Coronavirus is reaching every part of our lives. Nothing seems protected from it, and soon that will include Halloween. Parents will have to think creatively this year if they are to give their children a Halloween experience to remember.
We’ll have to see what the government guidance will be, but it looks likely that, at the very least, the ‘rule of six’ will still be in place on 31 October. In any case, it’s possible that trick or treaters will find more doors closed than open if they head out in search of sweeties.
But all is not lost. There are still ways to give kids a Halloween experience – and for grown-ups to enjoy a thoroughly scary time.
Virtual trick or treating
This could be the year when trick-or-treating becomes a virtual reality. With governments and parents around the world struggling to work out what’s legal and safe in a pandemic, the possibility of a digital Halloween is now very real.

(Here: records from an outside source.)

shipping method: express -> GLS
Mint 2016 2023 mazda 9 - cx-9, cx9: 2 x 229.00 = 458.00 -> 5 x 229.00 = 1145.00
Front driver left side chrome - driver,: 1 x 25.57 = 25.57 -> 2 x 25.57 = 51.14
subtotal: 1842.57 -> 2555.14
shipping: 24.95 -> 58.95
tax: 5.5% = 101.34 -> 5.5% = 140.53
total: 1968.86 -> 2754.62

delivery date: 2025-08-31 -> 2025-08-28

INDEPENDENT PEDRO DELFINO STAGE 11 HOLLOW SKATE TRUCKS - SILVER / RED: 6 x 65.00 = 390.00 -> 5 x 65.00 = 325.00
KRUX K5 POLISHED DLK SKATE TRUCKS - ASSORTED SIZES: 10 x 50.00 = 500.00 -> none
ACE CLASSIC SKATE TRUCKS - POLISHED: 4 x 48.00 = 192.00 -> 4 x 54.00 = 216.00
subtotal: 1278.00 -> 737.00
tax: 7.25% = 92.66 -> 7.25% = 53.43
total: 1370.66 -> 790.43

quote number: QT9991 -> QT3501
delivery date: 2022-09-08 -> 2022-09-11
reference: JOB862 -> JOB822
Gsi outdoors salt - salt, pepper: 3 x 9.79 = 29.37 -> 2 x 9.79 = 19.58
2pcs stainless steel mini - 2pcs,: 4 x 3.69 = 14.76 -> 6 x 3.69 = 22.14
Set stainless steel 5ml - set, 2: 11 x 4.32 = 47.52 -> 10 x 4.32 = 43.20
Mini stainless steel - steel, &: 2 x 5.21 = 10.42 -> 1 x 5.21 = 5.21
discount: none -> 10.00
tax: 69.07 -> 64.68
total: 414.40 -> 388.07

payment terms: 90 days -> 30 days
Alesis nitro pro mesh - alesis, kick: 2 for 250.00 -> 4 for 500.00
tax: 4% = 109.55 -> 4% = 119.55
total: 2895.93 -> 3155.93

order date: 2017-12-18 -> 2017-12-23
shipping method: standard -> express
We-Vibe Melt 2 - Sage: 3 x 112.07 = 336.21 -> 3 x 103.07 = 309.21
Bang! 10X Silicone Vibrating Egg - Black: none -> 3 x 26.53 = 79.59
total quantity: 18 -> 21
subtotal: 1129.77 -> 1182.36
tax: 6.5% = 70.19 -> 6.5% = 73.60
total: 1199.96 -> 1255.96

In America, Mars Wrigley (home of M&M’s, Snickers, and many other brands) is one of several companies that have launched a virtual trick or treat experience. Treat Town is an app-based experience that enables kids to create spooky avatars and a way to ‘knock’ on the digital door of neighbours, friends and family members. Users will even earn candy credits that they can redeem for real sweets and chocolate.
You don’t need an app to have a similar experience of course. How about setting up spooky Zoom calls, designed to frighten unsuspecting grandpas and grandmas unless they promise to send some sweets over to the children?
Here are five other ideas for a Covid-safe Happy Halloween 2020 – for kids and adults.
1. A spooky movie night
Turn down the lights, open the popcorn, and stream your favourite scary movies for a few hours. Netflix has plenty of films to choose from, and no doubt the free-to-air channels will be joining in too at the end of October. The Night of the Living Dead from 1968 is a masterpiece zombie movie, or maybe you’ll go for something more recent like The Silence of the Lambs from 1991, or 2012’s The Cabin in the Woods.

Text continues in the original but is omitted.